**Work task**: Retype exactly the span of lines below from the one with "padding: 2px 0" through the one with "Liberation Mono, monospace". Do not include pictures.

**Data records**:
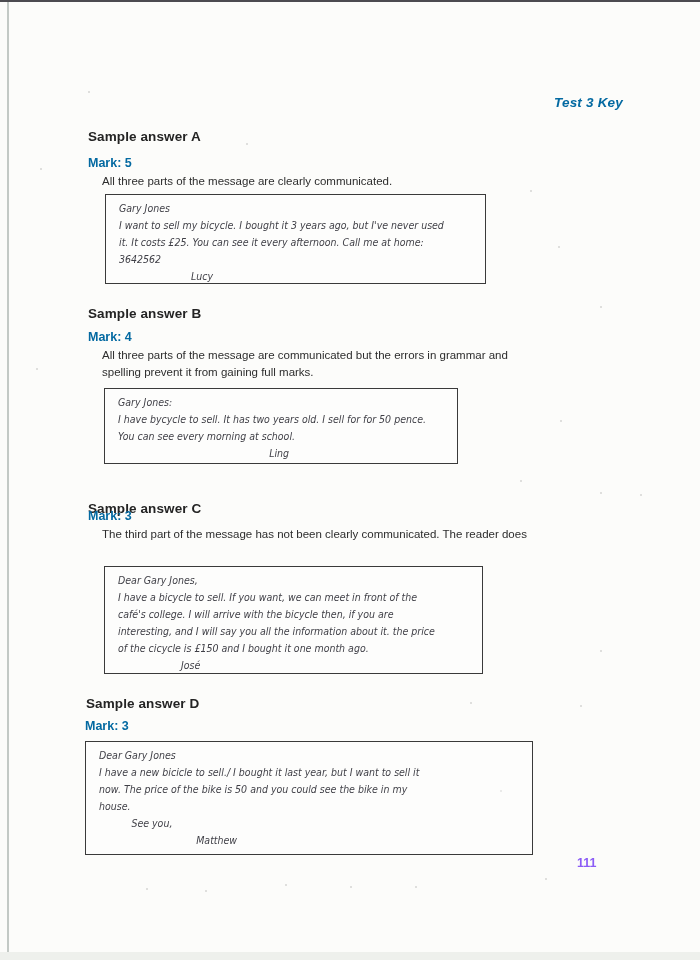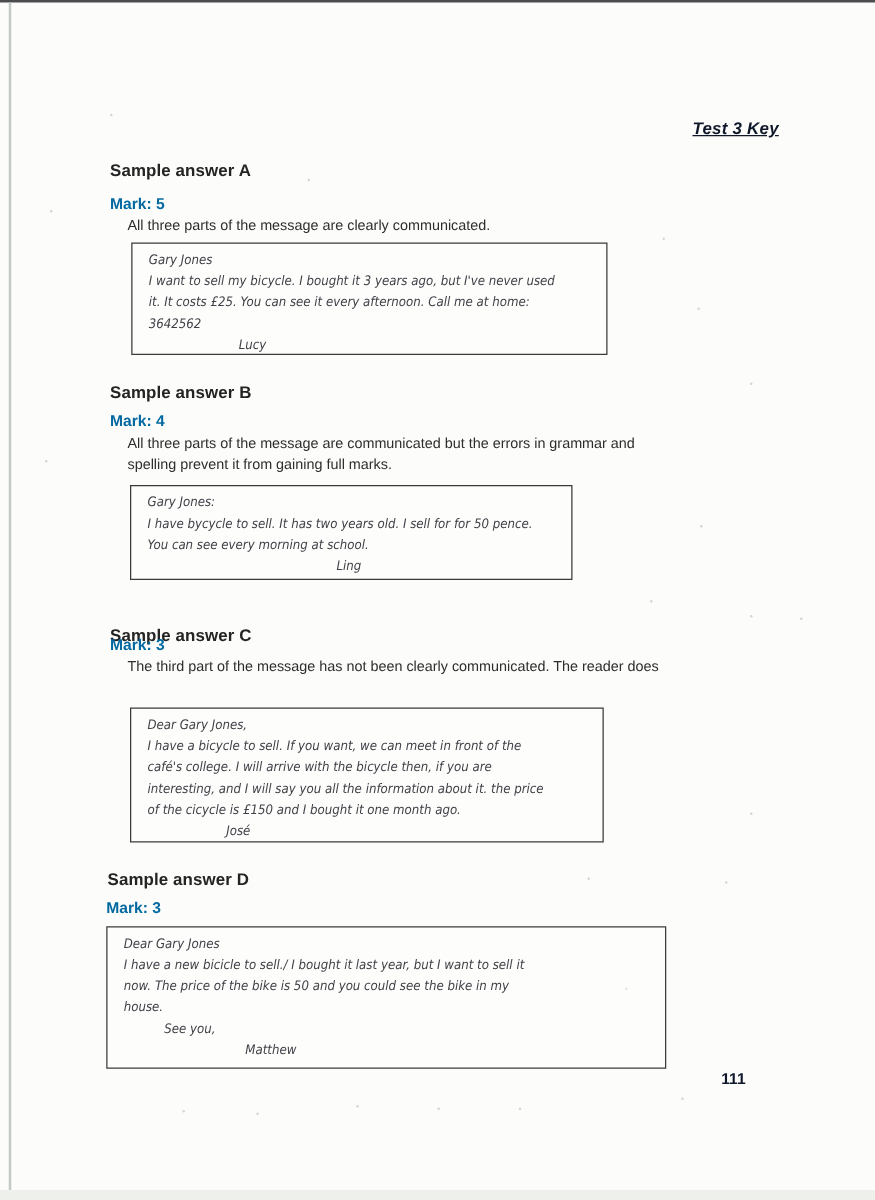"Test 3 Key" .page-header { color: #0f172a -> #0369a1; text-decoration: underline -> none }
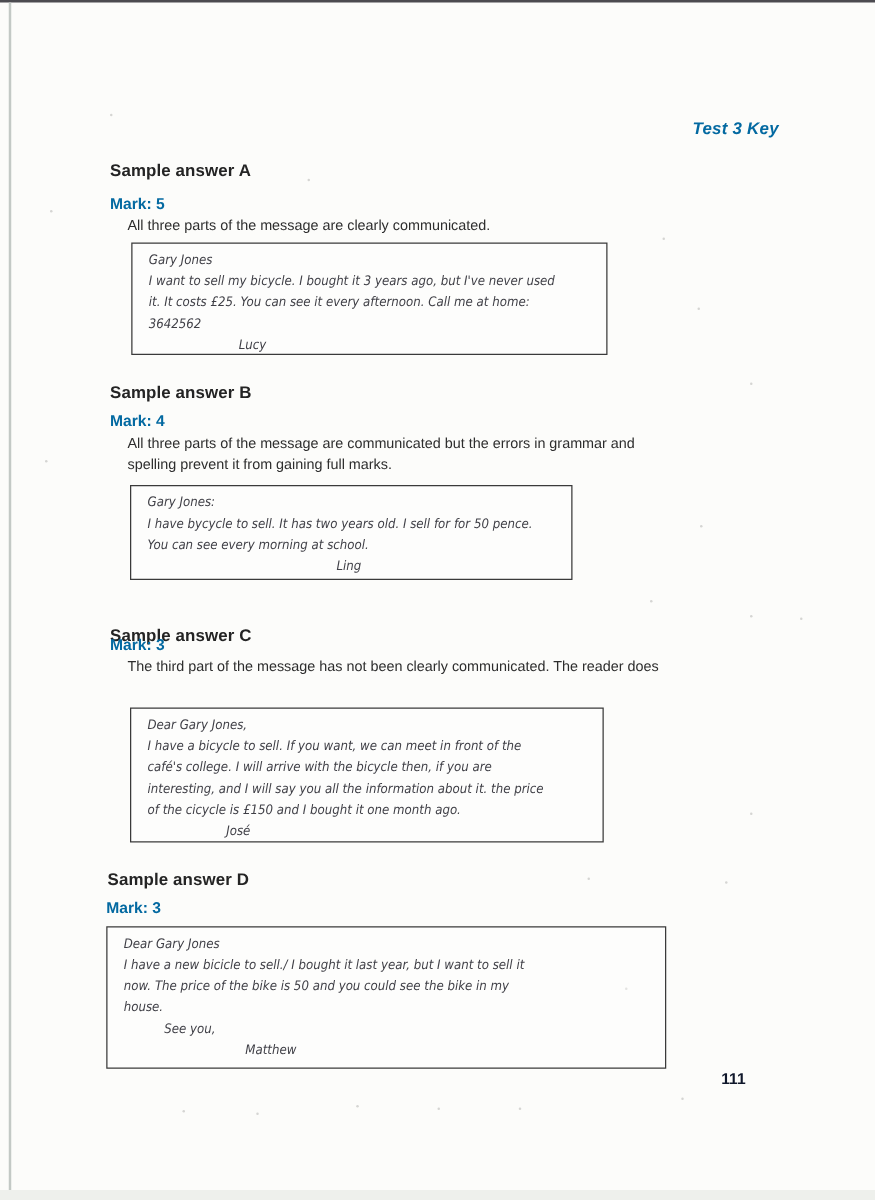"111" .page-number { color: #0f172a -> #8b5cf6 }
==
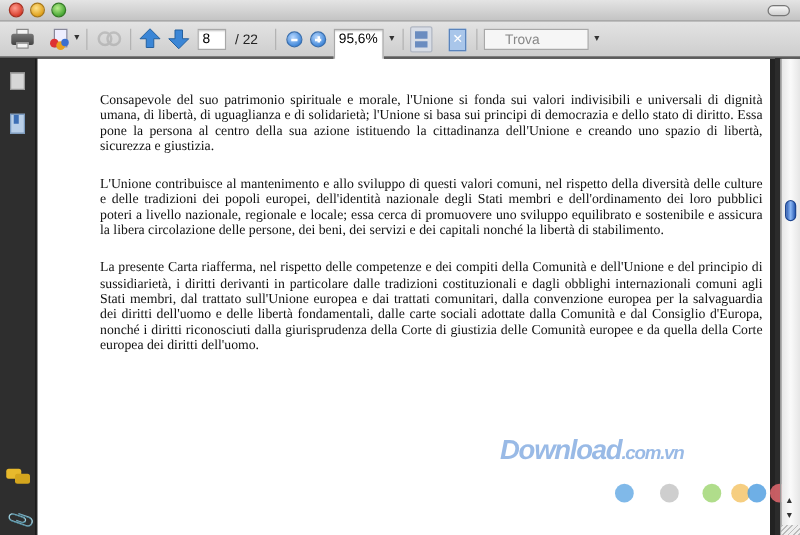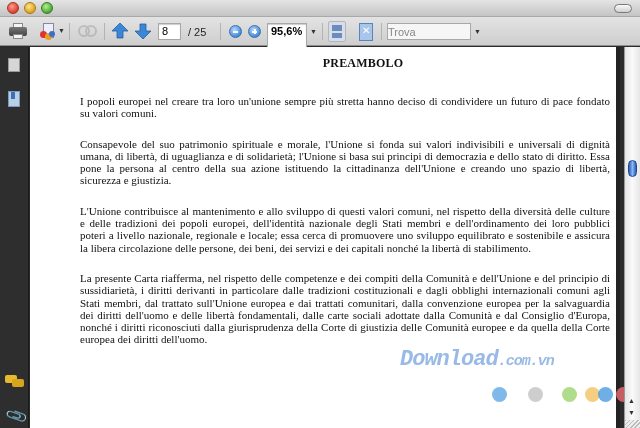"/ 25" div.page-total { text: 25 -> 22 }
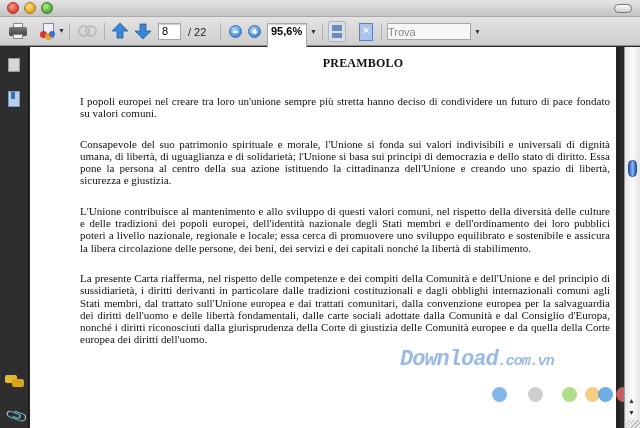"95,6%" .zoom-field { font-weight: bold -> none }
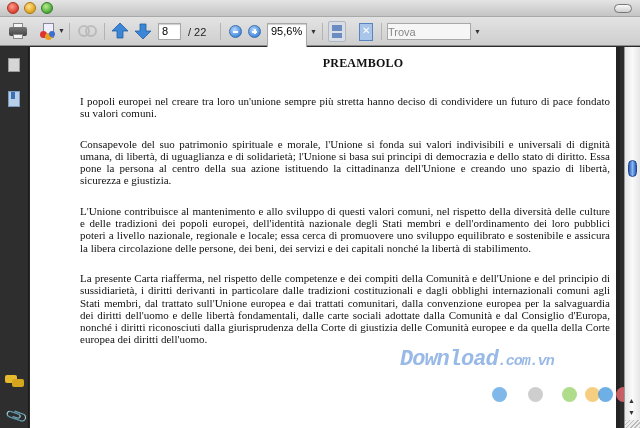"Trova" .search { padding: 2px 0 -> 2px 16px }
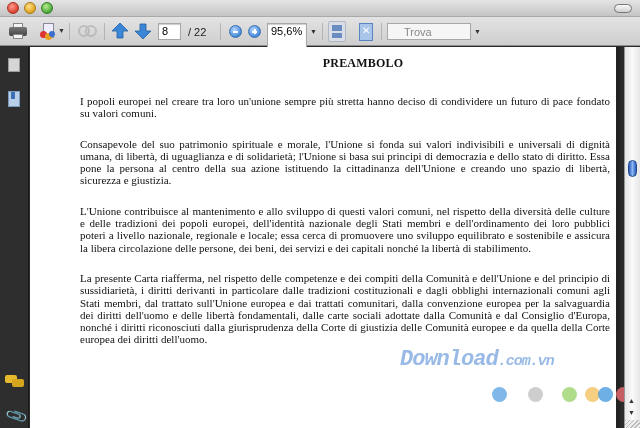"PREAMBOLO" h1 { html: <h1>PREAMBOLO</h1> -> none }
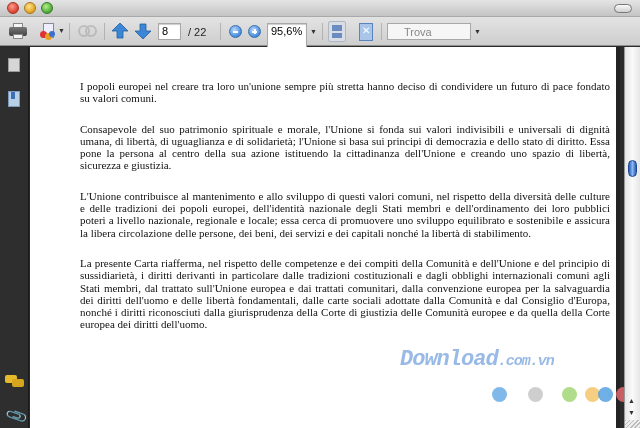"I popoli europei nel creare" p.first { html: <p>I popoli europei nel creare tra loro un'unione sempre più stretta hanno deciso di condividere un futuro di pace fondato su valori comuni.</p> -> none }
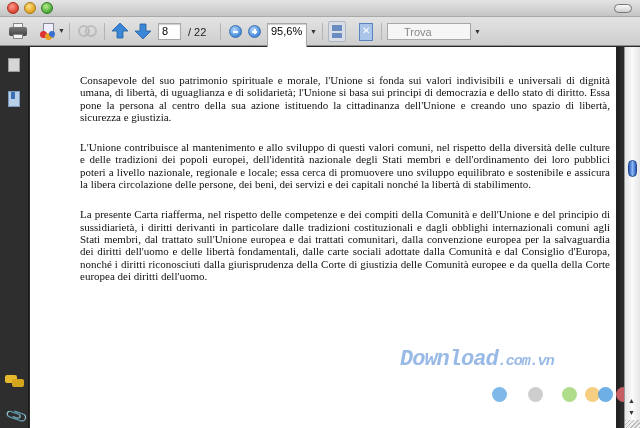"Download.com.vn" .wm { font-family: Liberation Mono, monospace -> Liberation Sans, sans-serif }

**Answer to the problem**:
"Trova" .search { padding: 2px 0 -> 2px 16px }
"PREAMBOLO" h1 { html: <h1>PREAMBOLO</h1> -> none }
"I popoli europei nel creare" p.first { html: <p>I popoli europei nel creare tra loro un'unione sempre più stretta hanno deciso di condividere un futuro di pace fondato su valori comuni.</p> -> none }
"Download.com.vn" .wm { font-family: Liberation Mono, monospace -> Liberation Sans, sans-serif }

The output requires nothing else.